First copy united_states.txt
and change the name to the name of your chosen country.
Then edit the contents to reflect the info of your country.
$ cp united_states.txt france.txt
$ nano france.txt
$ cat france.txt
Population: 66,991,000
Capitol: Paris
Next add and commit the changes to the repo.
$ git add france.txt
$ git commit -m "Added file on france"
[master 79a312a] Added file on france
1 file changed, 2 insertions(+), 2 deletions(-)
Now we can push those changes to our forked version of the repo. Since we don’t have permissions to the upstream repo or we want to suggest these changed be reviewed, if we do have permissions, we won’t push directly to the upstream repo.
$ git push origin master
Counting objects: 4, done.
Delta compression using up to 4 threads.
Compressing objects: 100% (4/4), done.
Writing objects: 100% (4/4), 783 bytes | 0 bytes/s, done.
Total 4 (delta 3), reused 0 (delta 0)
remote: Resolving deltas: 100% (3/3), completed with 3 local objects.
To https://github.com/USERNAME/countries.git
2037539..79a312a master -> master
Next go to your forked github version of the repo and reload the page. You should see the changes in your version of the repo.
Then click the ‘New pull request’ button.
The base fork should be the upstream version and then the head fork should be your version. Then click the ‘create pull request button’.
Now someone with privileges to the upstream repo can review it, give comments and suggestions, and merge it into the upstream version.

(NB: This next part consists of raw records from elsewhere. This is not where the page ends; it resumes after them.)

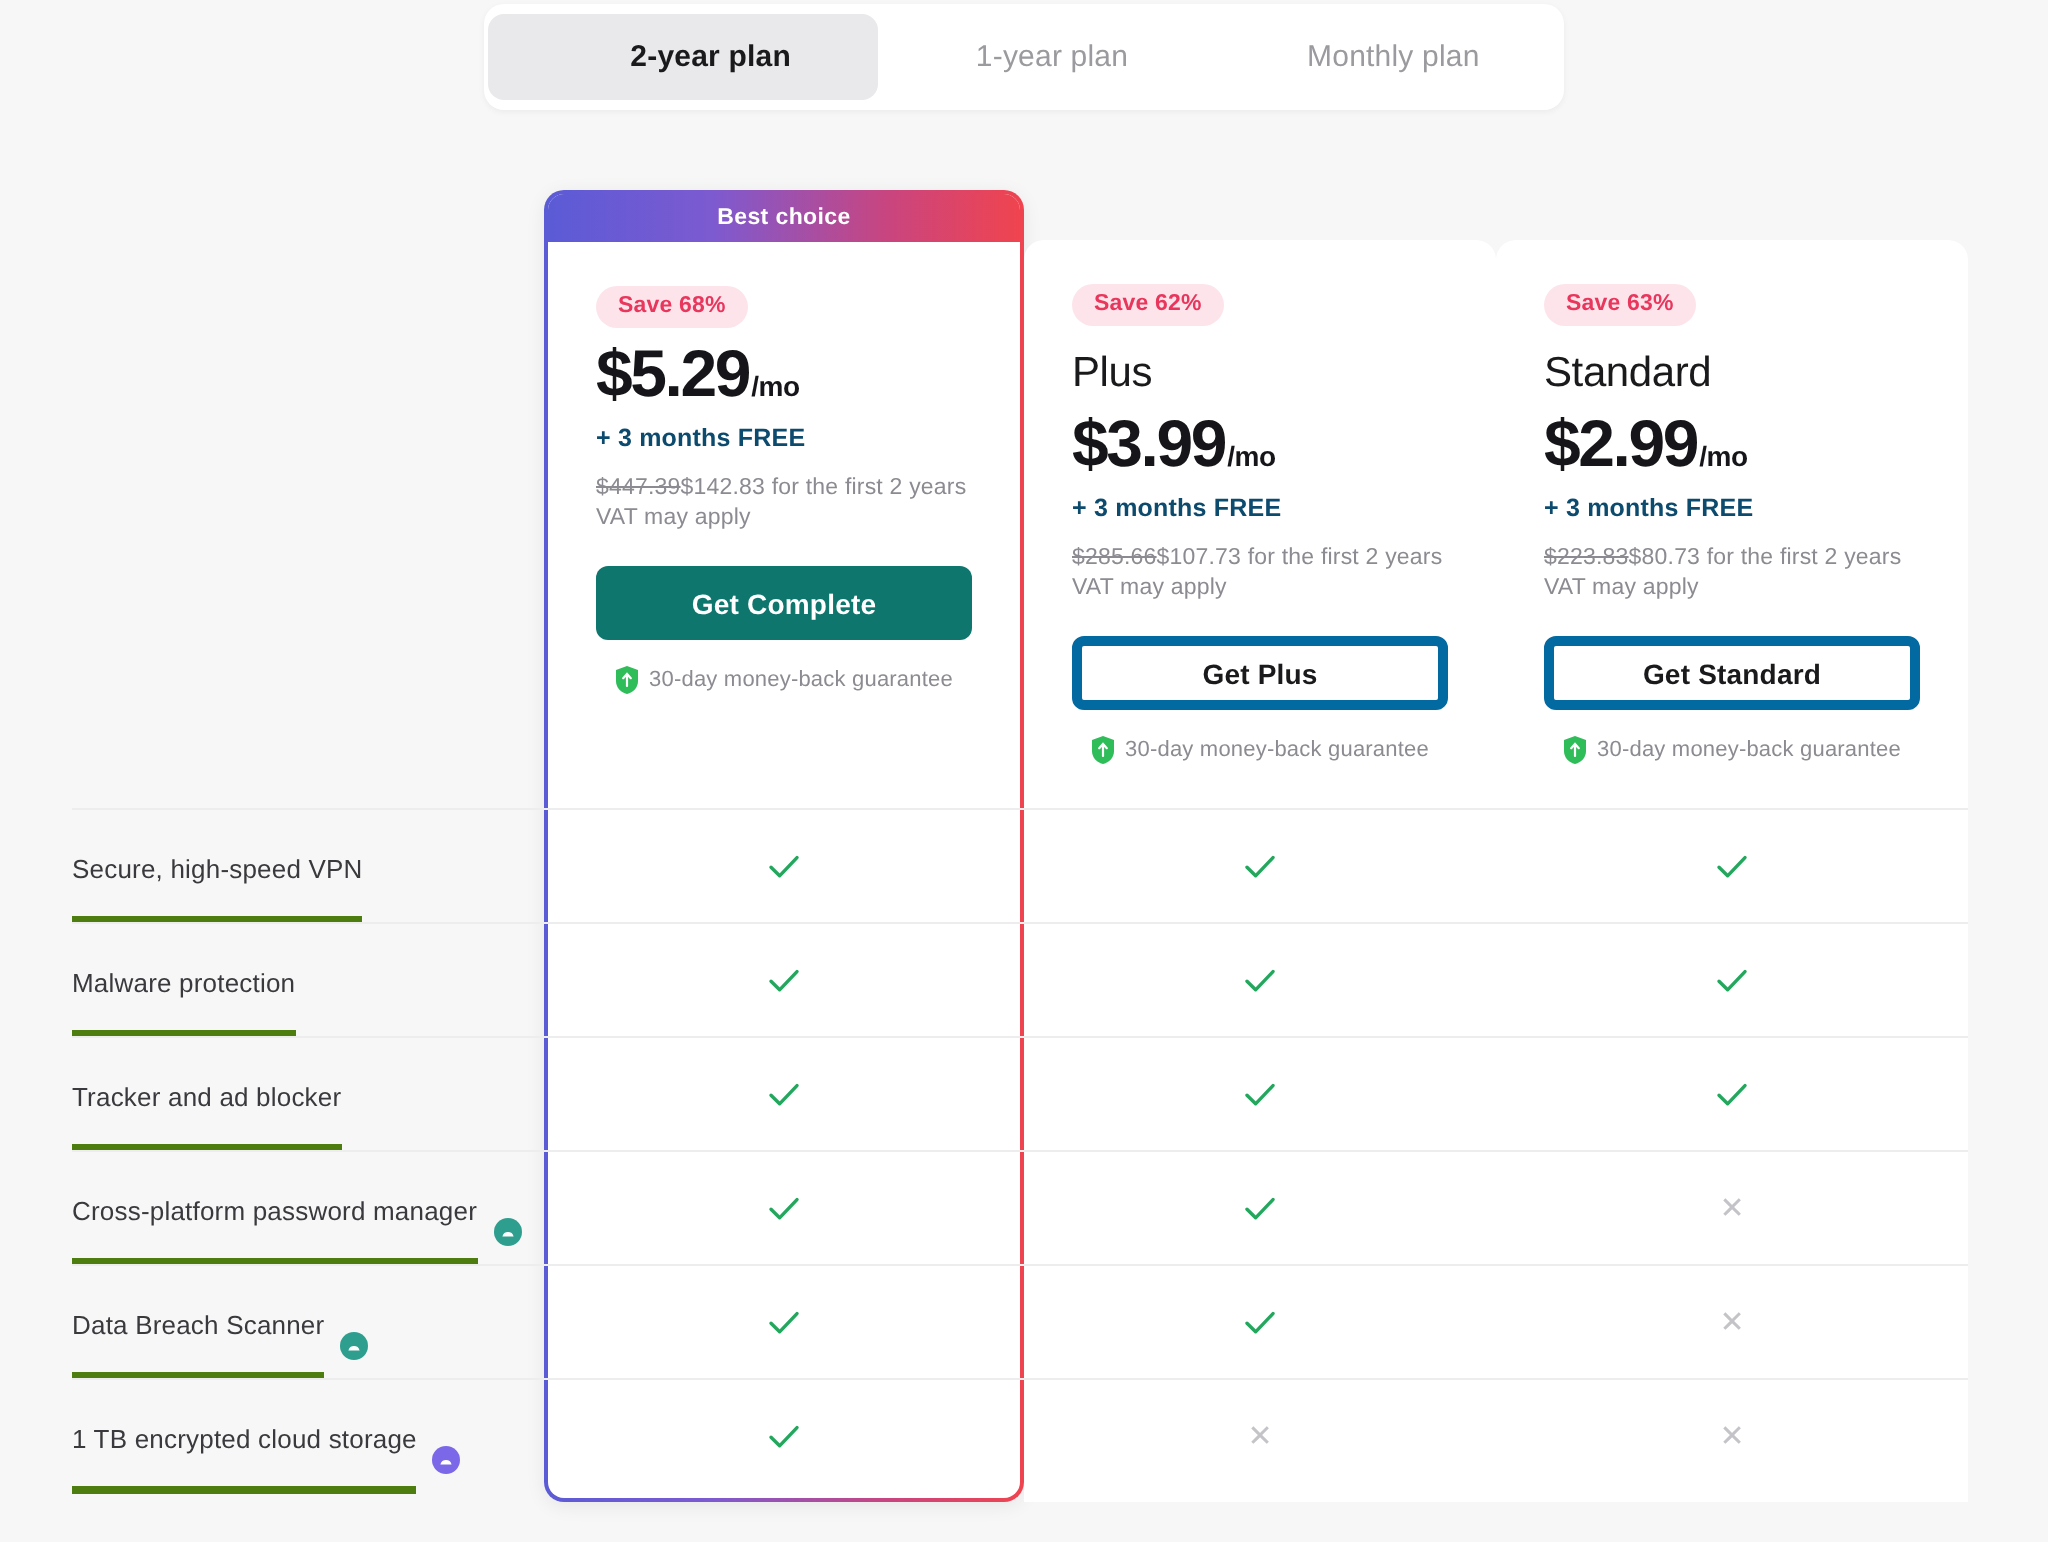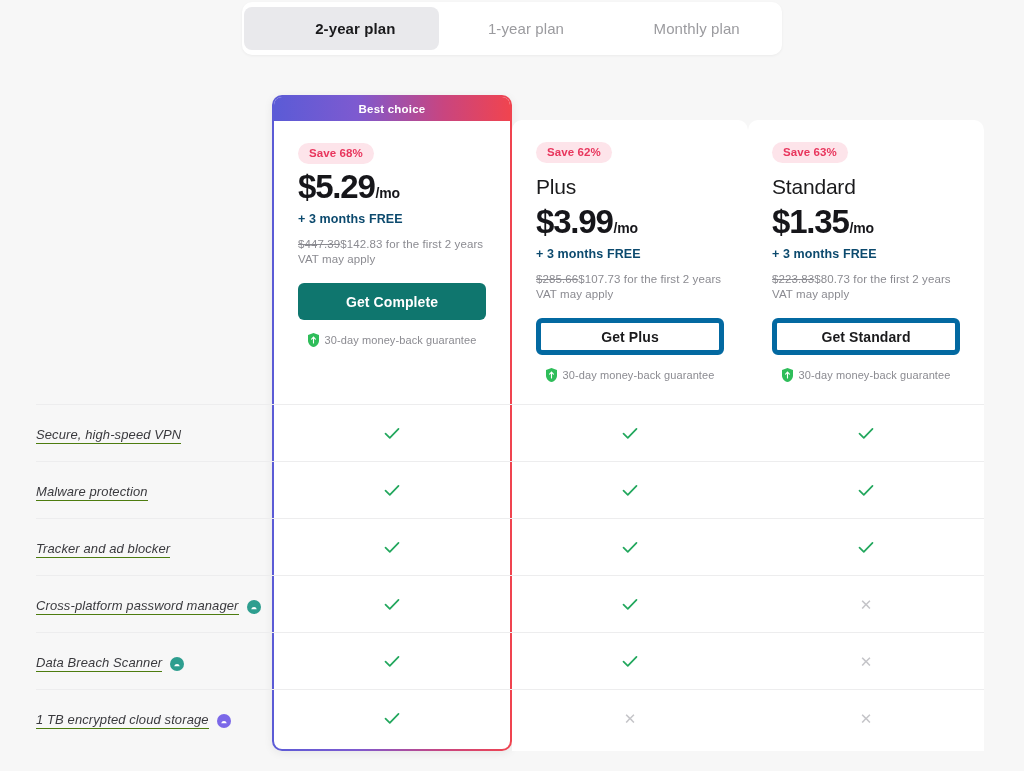--- a/index.html
+++ b/index.html
@@ -220,24 +220,23 @@
     left: 36px;
     top: 23px;
     display: flex;
     align-items: center;
     gap: 8px;
     font-size: 13px;
     color: #3a3a3e;
     letter-spacing: .1px;
   }
   .frow-label .txt {
-    border-bottom: 1px solid #4d7c0f;
-    padding-bottom: 1px;
+    border-bottom: 4px solid #4d7c0f;
+    padding-bottom: 16px;
     cursor: pointer;
-    font-style: italic;
   }
   .info-dot {
     width: 14px; height: 14px;
     border-radius: 50%;
     display: inline-flex;
     align-items: center;
     justify-content: center;
     flex: 0 0 auto;
   }
   .info-dot svg { display: block; }
@@ -332,21 +331,21 @@
         <span>30-day money-back guarantee</span>
       </div>
     </div>
   </div>
 
   <div class="card plain" id="card-standard">
     <div class="card-body">
       <span class="save-pill">Save 63%</span>
       <div class="plan-name">Standard</div>
       <div class="price-line">
-        <span class="price-main">$1.35</span>
+        <span class="price-main">$2.99</span>
         <span class="price-per">/mo</span>
       </div>
       <div class="free-months">+ 3 months FREE</div>
       <div class="total-line">
         <span class="old-price">$223.83</span><span>$80.73</span><span> for the first 2 years</span>
       </div>
       <div class="vat-line">VAT may apply</div>
       <button class="cta secondary">Get Standard</button>
       <div class="guarantee">
         <svg class="shield" viewBox="0 0 11 14">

Let’s add a line to our file and see how/if this changes our pull request.
$ nano france.txt
$ cat france.txt
Population: 66,991,000
Capitol: Paris
Largest City: Paris
Next we will add and commit these changes. Then we will push them to our forked version of the repo.
$ git add france.txt
$ git commit -m "Added largest city to france file"
$ git push origin master
Now if we reload the pull request. The new commit was added to that pull request.

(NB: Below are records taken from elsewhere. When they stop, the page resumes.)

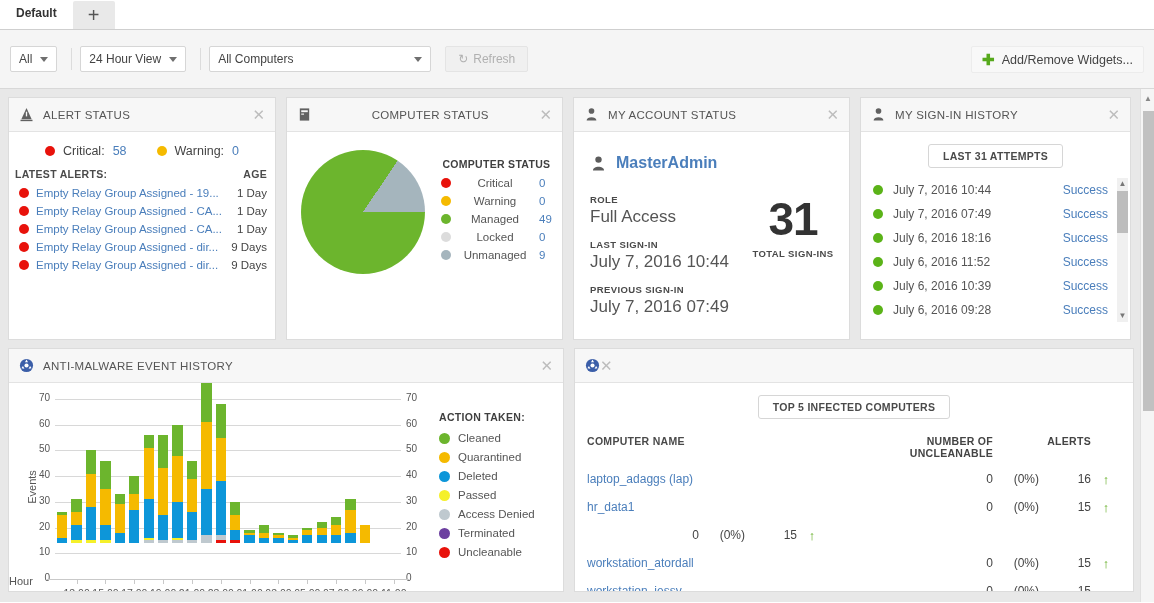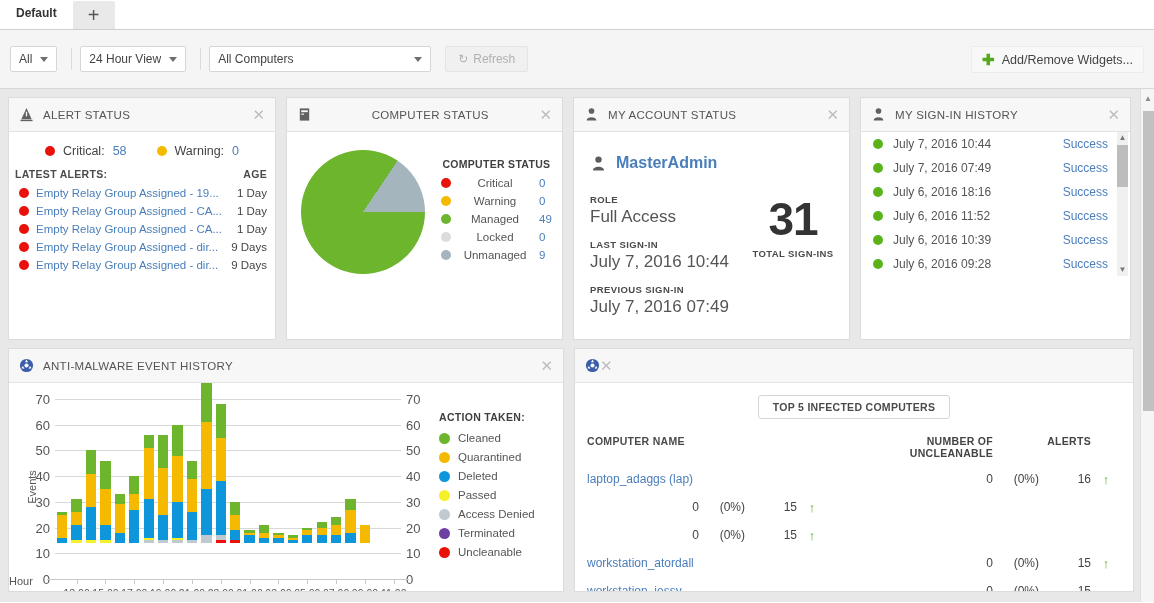--- a/index.html
+++ b/index.html
@@ -172,21 +172,21 @@
   .lg-title { font-size: 10.5px; font-weight: bold; color: #3f3f3f; letter-spacing: .3px; margin-bottom: 9px;}
   .lg-row { display: flex; align-items: center; gap: 8px; margin-bottom: 7px; font-size: 11.5px; color: #555;}
   .lg-row .dot { width: 11px; height: 11px; }
   .ylabel {
     position: absolute; left: 6px; top: 50%;
     transform: translateY(-50%) rotate(-90deg);
     font-size: 11px; color: #555;
   }
   .xlabel { position: absolute; bottom: 4px; left: 0; width: 100%; text-align: left; font-size: 11px; color: #555;}
   .gridline { position: absolute; height: 1px; background: #d8d8d8; }
-  .ytick { position: absolute; font-size: 13px; color: #555; }
+  .ytick { position: absolute; font-size: 10px; color: #555; }
   .xtick { position: absolute; font-size: 10.5px; color: #555; transform: translateX(-50%); }
   .bar { position: absolute; bottom: 0; display: flex; flex-direction: column-reverse; }
   .seg { width: 100%; }
   .axisline { position: absolute; background: #c9c9c9; }
   
   .w-amstatus { width: 560px; height: 244px; }
   .amtable { padding: 0 12px; }
   .amhead {
     display: flex; font-size: 10.5px; font-weight: bold; color: #4a4a4a;
     letter-spacing: .3px; padding: 6px 0 6px 0;
@@ -382,20 +382,23 @@
   <div class="widget w-signin">
     <div class="whead">
       <svg class="ico" viewBox="0 0 16 16">
         <circle cx="8" cy="4.3" r="3" fill="#616161"></circle>
         <path d="M2.8 14.5 C2.8 9.8 13.2 9.8 13.2 14.5 Z" fill="#616161"></path>
       </svg>
       <span class="wtitle">MY SIGN-IN HISTORY</span>
       <span class="wclose">✕</span>
     </div>
     <div class="wbody">
+      <div class="pillbar">
+        <div class="pill">LAST 31 ATTEMPTS</div>
+      </div>
       <div class="signin-scroll">
         <div class="signin-row">
           <span class="dot d" style="background:#5bb318"></span>
           <span class="date">July 7, 2016 10:44</span>
           <span class="status">Success</span>
         </div>
         <div class="signin-row">
           <span class="dot d" style="background:#5bb318"></span>
           <span class="date">July 7, 2016 07:49</span>
           <span class="status">Success</span>
@@ -674,20 +677,21 @@
           <span class="c-trend"></span>
         </div>
         <div class="amrow">
           <span class="c-name">laptop_adaggs (lap)</span>
           <span class="c-unclean">0</span>
           <span class="c-pct">(0%)</span>
           <span class="c-total">16</span>
           <span class="c-trend">↑</span>
         </div>
         <div class="amrow">
+          <span class="c-name">hr_data1</span>
           <span class="c-unclean">0</span>
           <span class="c-pct">(0%)</span>
           <span class="c-total">15</span>
           <span class="c-trend">↑</span>
         </div>
         <div class="amrow">
           <span class="c-unclean">0</span>
           <span class="c-pct">(0%)</span>
           <span class="c-total">15</span>
           <span class="c-trend">↑</span>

This is great for our purposes but you can imagine you may want to suggest changes that aren’t linked to one another. This is one place where branches come in. We can put the changes in a different branch and make a separate pull request for that branch. Branches can also be useful when you are developing a new function in your script and you don’t want to ‘break’ the current version that is published in your repo.
We will use a new branch and pull request to suggest the addition of a second country. You can create a branch and then switch to it with the following commands:
$ git branch addItaly
$ git checkout addItaly
Switched to branch 'addItaly'
OR you can create the branch and switch to it in one step
$ git checkout -b addItaly
Switched to branch 'addItaly'
Add new country file and make PR
- Copy your first country file into a new country
- Edit the file to include info on the new country
- Add and commit this new file
- Push the new changes to github
Solution
$ cp france.txt italy.txt $ nano italy.txt #Add the right info into the file $ git add italy.txt $ git commit -m "Added file on Italy" $ git push origin master
What branches exist
To see what branches exist of which branch you are on, you can type:
git branch
addItaly * master
Deleting a branch
To delete you can type:
git branch -d add Italy
Deleted branch addItaly (was 58c24c2).
Key Points
Pull requests suggest changes to repos where you don’t have privileges
Branches can help you to suggest not connected changes or develop changes outside of the main repo.